A livraria ficava espremida entre uma farmácia e uma loja de consertos, mas não
aparecia para qualquer um. A fachada era simples demais para chamar atenção, e o
letreiro apagado não ajudava. Ainda assim, algumas pessoas juravam tê-la visto
apenas em dias específicos, geralmente quando estavam prestes a tomar uma decisão
que mudaria tudo.
Ana entrou sem saber por quê. Não procurava livros, nem abrigo da chuva. Apenas
sentiu que devia empurrar a porta. Um sino tocou, anunciando sua presença a um
homem atrás do balcão, velho demais para ser surpreendido. Ele sorriu como quem já
esperava.
As estantes eram altas e desorganizadas, mas não havia poeira. Cada livro parecia
exatamente no lugar certo, embora Ana tivesse certeza de que jamais encontraria
aquele sistema em outro lugar. Ao puxar um volume ao acaso, percebeu algo estranho:
o título era seu nome. Ao abrir, leu uma cena de sua própria infância, descrita com
detalhes que nunca tinha contado a ninguém.
Assustada, fechou o livro. O livreiro observava em silêncio. Outros volumes chamaram
sua atenção. Datas que ainda não tinham acontecido. Escolhas que ela vinha adiando.
Em um deles, Ana se via indo embora da cidade. Em outro, ficava. As consequências
eram diferentes, mas nenhuma versão parecia errada.
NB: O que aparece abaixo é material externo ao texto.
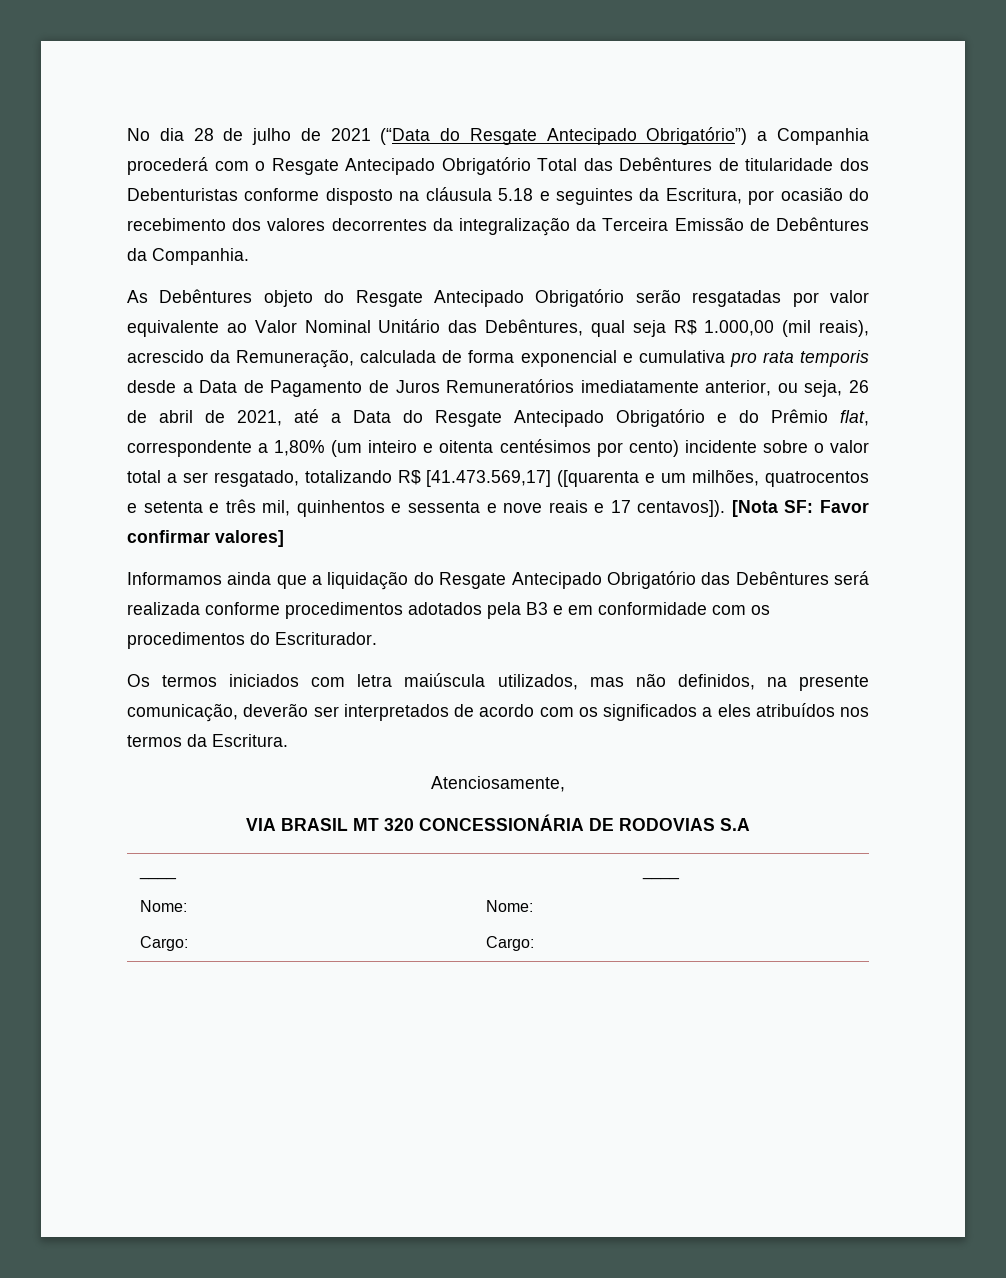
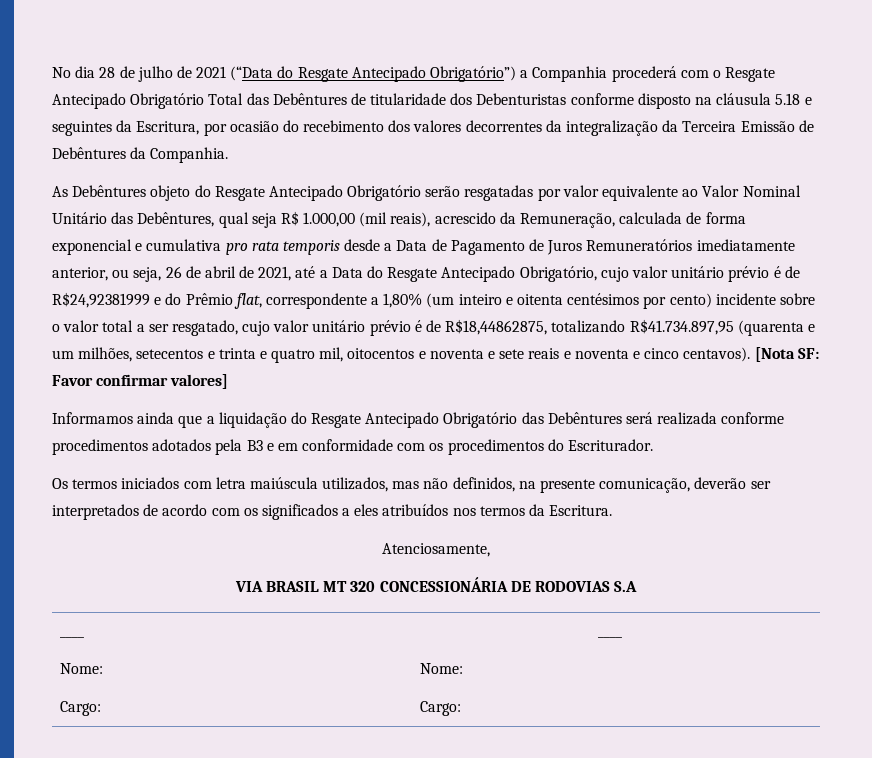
- As Debêntures objeto do Resgate Antecipado Obrigatório serão resgatadas por valor equivalente ao Valor Nominal Unitário das Debêntures, qual seja R$ 1.000,00 (mil reais), acrescido da Remuneração, calculada de forma exponencial e cumulativa pro rata temporis desde a Data de Pagamento de Juros Remuneratórios imediatamente anterior, ou seja, 26 de abril de 2021, até a Data do Resgate Antecipado Obrigatório e do Prêmio flat, correspondente a 1,80% (um inteiro e oitenta centésimos por cento) incidente sobre o valor total a ser resgatado, totalizando R$ [41.473.569,17] ([quarenta e um milhões, quatrocentos e setenta e três mil, quinhentos e sessenta e nove reais e 17 centavos]).
+ As Debêntures objeto do Resgate Antecipado Obrigatório serão resgatadas por valor equivalente ao Valor Nominal Unitário das Debêntures, qual seja R$ 1.000,00 (mil reais), acrescido da Remuneração, calculada de forma exponencial e cumulativa pro rata temporis desde a Data de Pagamento de Juros Remuneratórios imediatamente anterior, ou seja, 26 de abril de 2021, até a Data do Resgate Antecipado Obrigatório, cujo valor unitário prévio é de R$24,92381999 e do Prêmio flat, correspondente a 1,80% (um inteiro e oitenta centésimos por cento) incidente sobre o valor total a ser resgatado, cujo valor unitário prévio é de R$18,44862875, totalizando R$41.734.897,95 (quarenta e um milhões, setecentos e trinta e quatro mil, oitocentos e noventa e sete reais e noventa e cinco centavos).

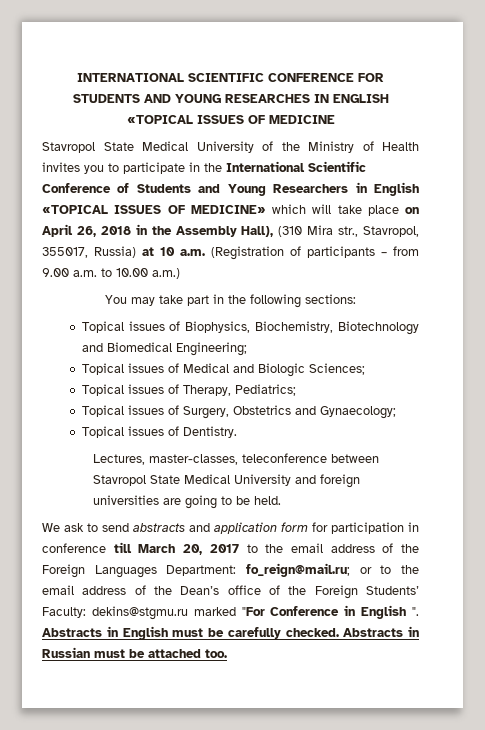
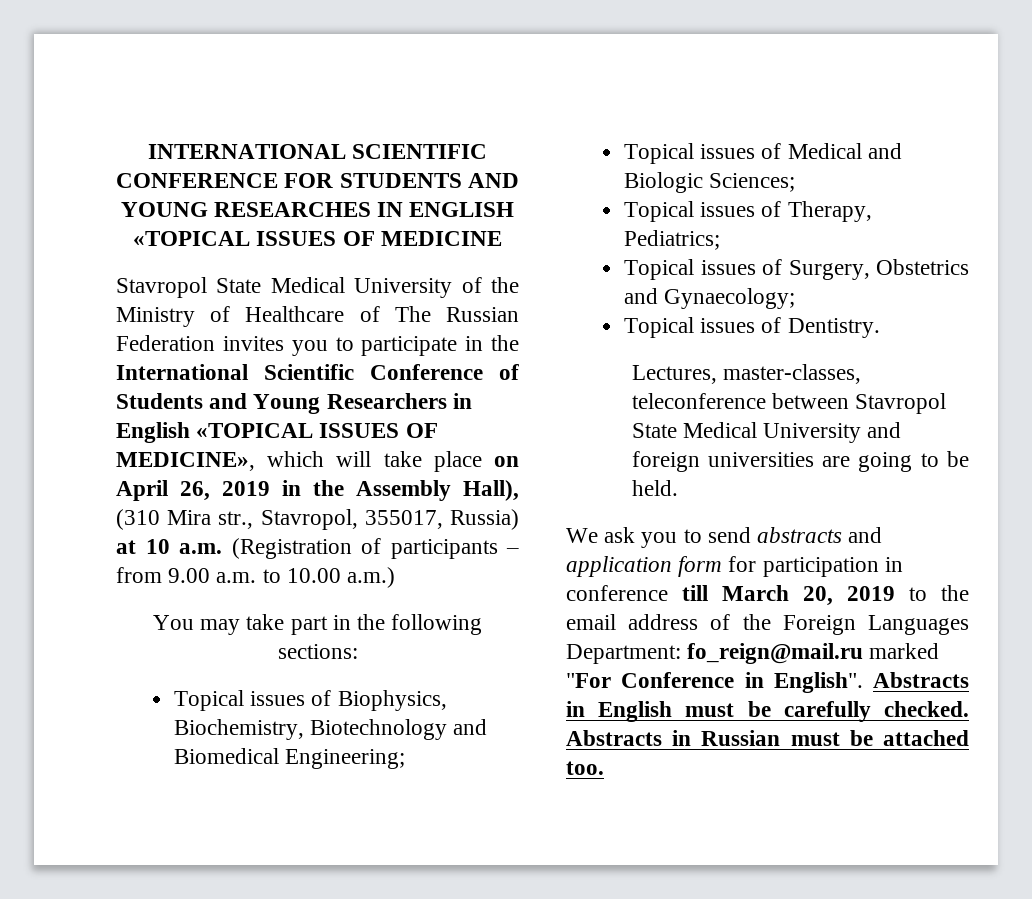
- Stavropol State Medical University of the Ministry of Health invites you to participate in the International Scientific Conference of Students and Young Researchers in English «TOPICAL ISSUES OF MEDICINE» which will take place on April 26, 2018 in the Assembly Hall), (310 Mira str., Stavropol, 355017, Russia) at 10 a.m. (Registration of participants – from 9.00 a.m. to 10.00 a.m.)
+ Stavropol State Medical University of the Ministry of Healthcare of The Russian Federation invites you to participate in the International Scientific Conference of Students and Young Researchers in English «TOPICAL ISSUES OF MEDICINE», which will take place on April 26, 2019 in the Assembly Hall), (310 Mira str., Stavropol, 355017, Russia) at 10 a.m. (Registration of participants – from 9.00 a.m. to 10.00 a.m.)
- We ask to send abstracts and application form for participation in conference till March 20, 2017 to the email address of the Foreign Languages Department: fo_reign@mail.ru; or to the email address of the Dean’s office of the Foreign Students’ Faculty: dekins@stgmu.ru marked "For Conference in English ".
+ We ask you to send abstracts and application form for participation in conference till March 20, 2019 to the email address of the Foreign Languages Department: fo_reign@mail.ru marked "For Conference in English".

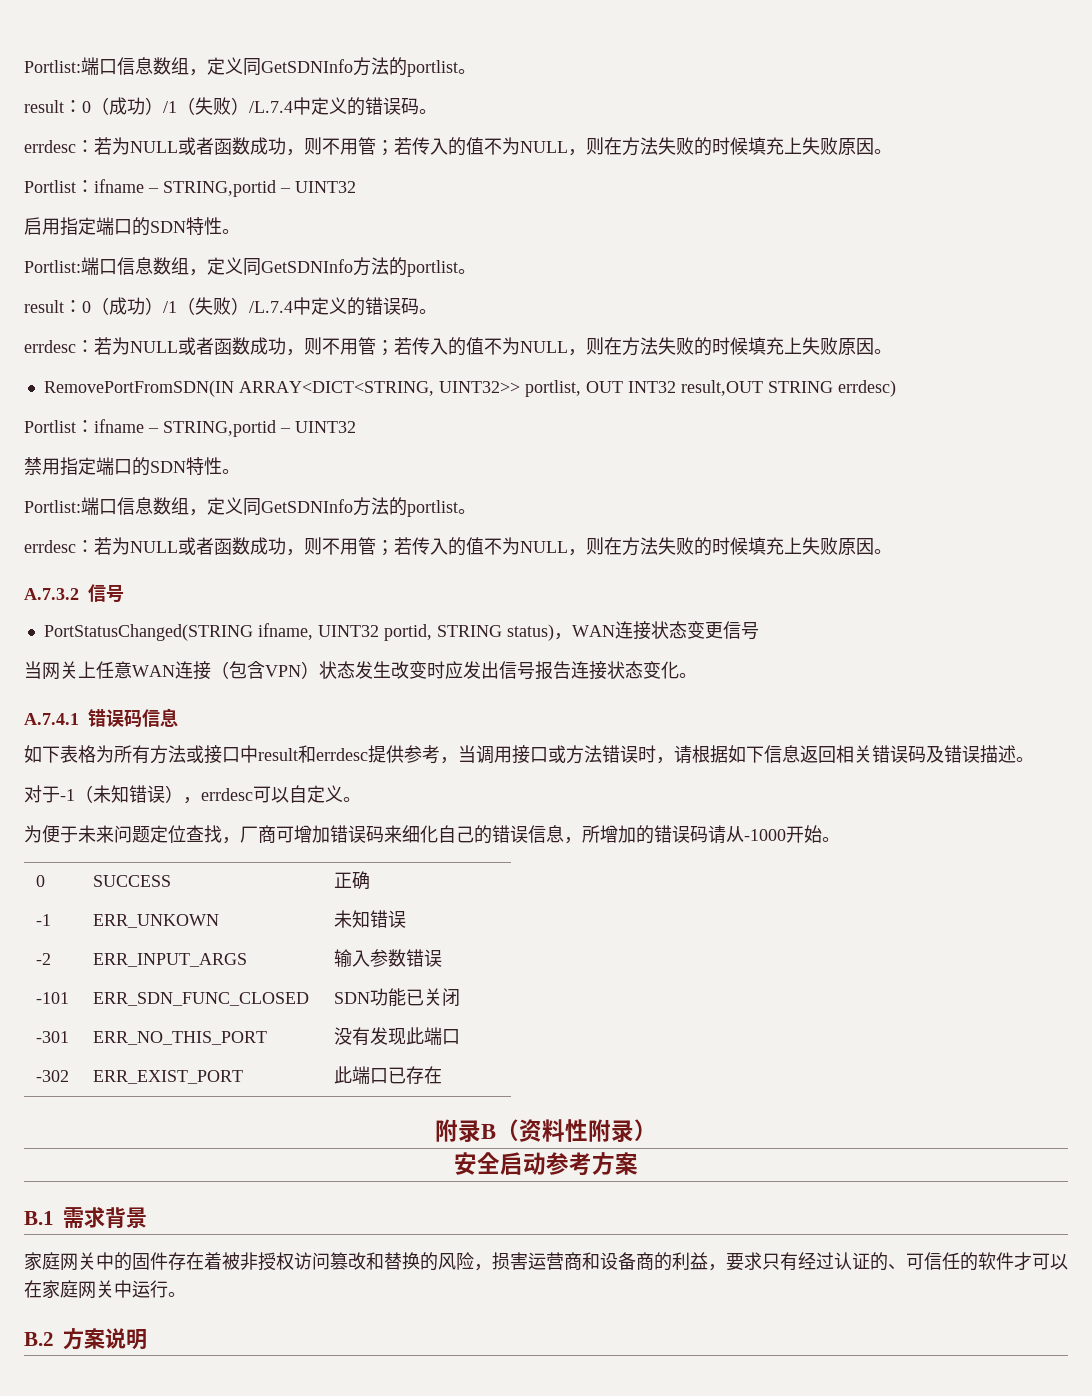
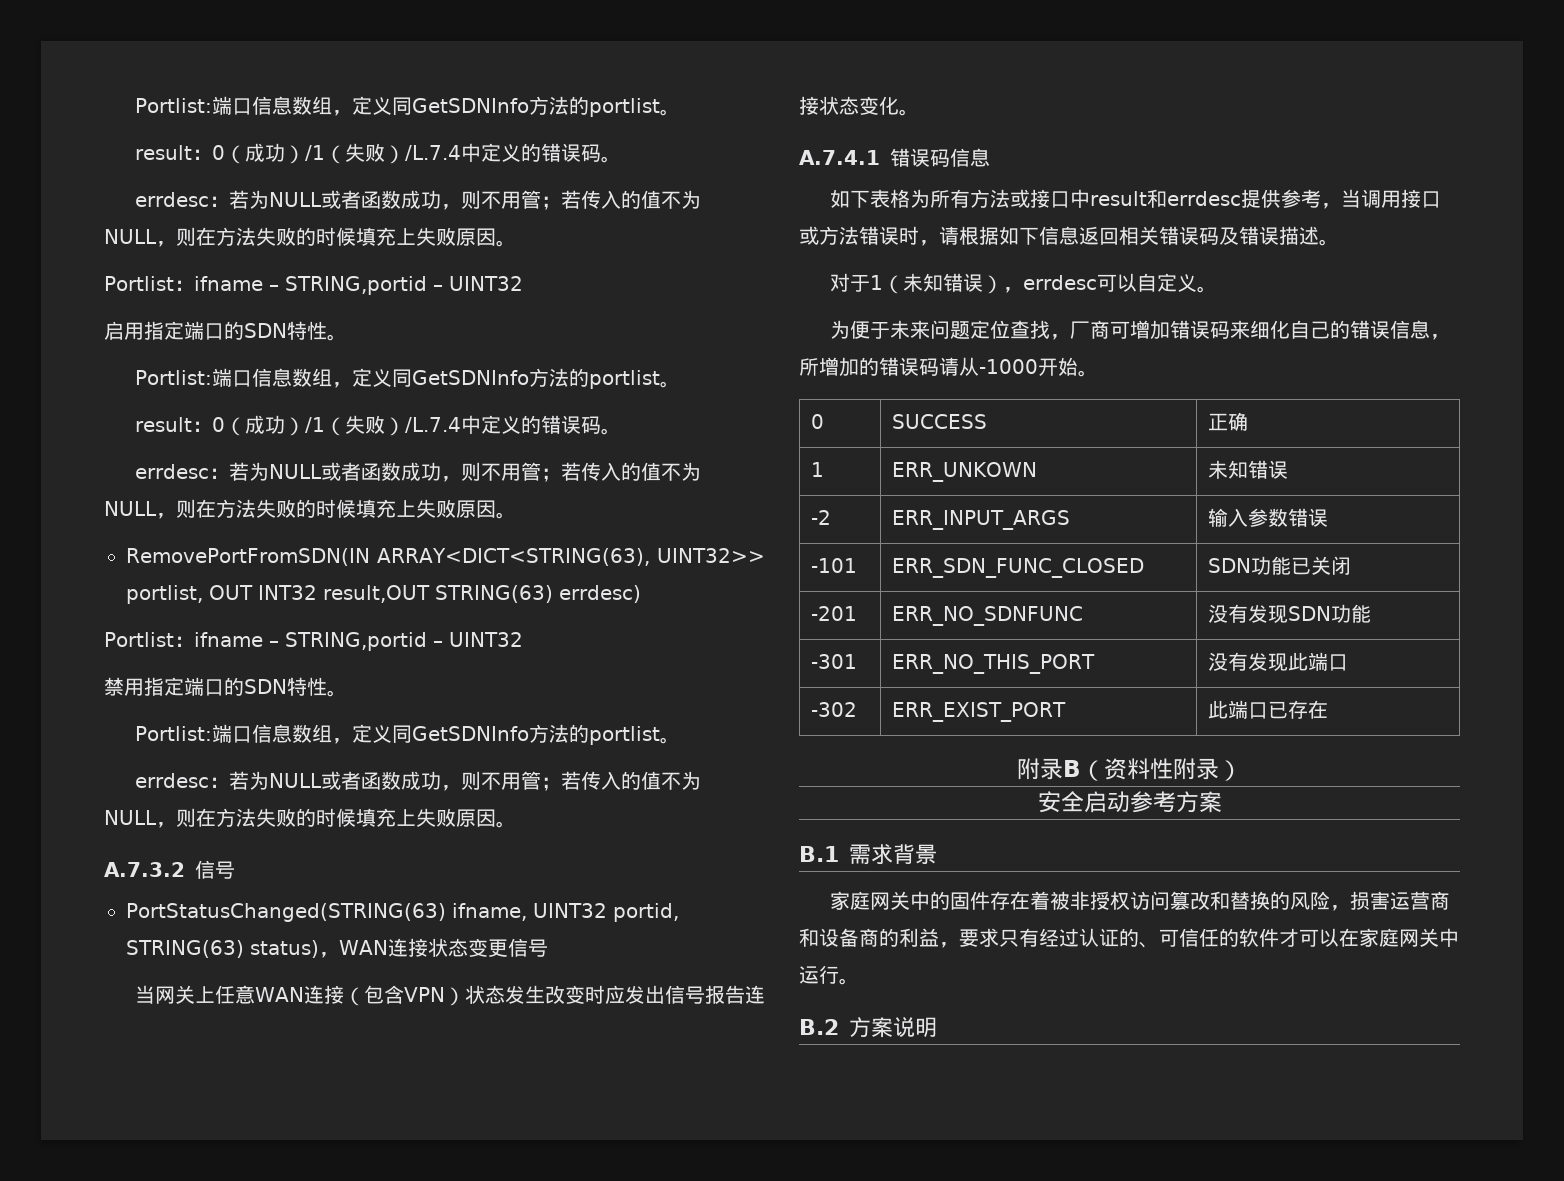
- RemovePortFromSDN(IN ARRAY<DICT<STRING, UINT32>> portlist, OUT INT32 result,OUT STRING errdesc)
+ RemovePortFromSDN(IN ARRAY<DICT<STRING(63), UINT32>> portlist, OUT INT32 result,OUT STRING(63) errdesc)
- PortStatusChanged(STRING ifname, UINT32 portid, STRING status)，WAN连接状态变更信号
+ PortStatusChanged(STRING(63) ifname, UINT32 portid, STRING(63) status)，WAN连接状态变更信号
- 对于-1（未知错误），errdesc可以自定义。
+ 对于1（未知错误），errdesc可以自定义。
- -1 | ERR_UNKOWN | 未知错误
+ 1 | ERR_UNKOWN | 未知错误
+ -201 | ERR_NO_SDNFUNC | 没有发现SDN功能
Apenas incompleta.
— Posso levar algum? — perguntou, com a voz baixa.
— Você pode ler — respondeu o homem. — Levar, não.
Ana sentou-se no chão, entre as estantes, e passou horas folheando possibilidades.
Riu, chorou, sentiu medo. Não havia finais definitivos, apenas caminhos que se
dobravam. Quando fechou o último livro, algo dentro dela estava estranhamente
calmo.
Ao sair, percebeu que não carregava nada nas mãos. A livraria parecia menor do lado
de fora, quase invisível. No dia seguinte, tentou voltar. No lugar, encontrou apenas a
farmácia e a loja de consertos. Nenhum espaço entre elas.
Ana seguiu sua vida sem saber exatamente o que tinha mudado. Mas, sempre que
precisava escolher, sentia menos pânico. Como se, em algum lugar fora do alcance,
todas as versões dela continuassem existindo — e isso fosse suficiente.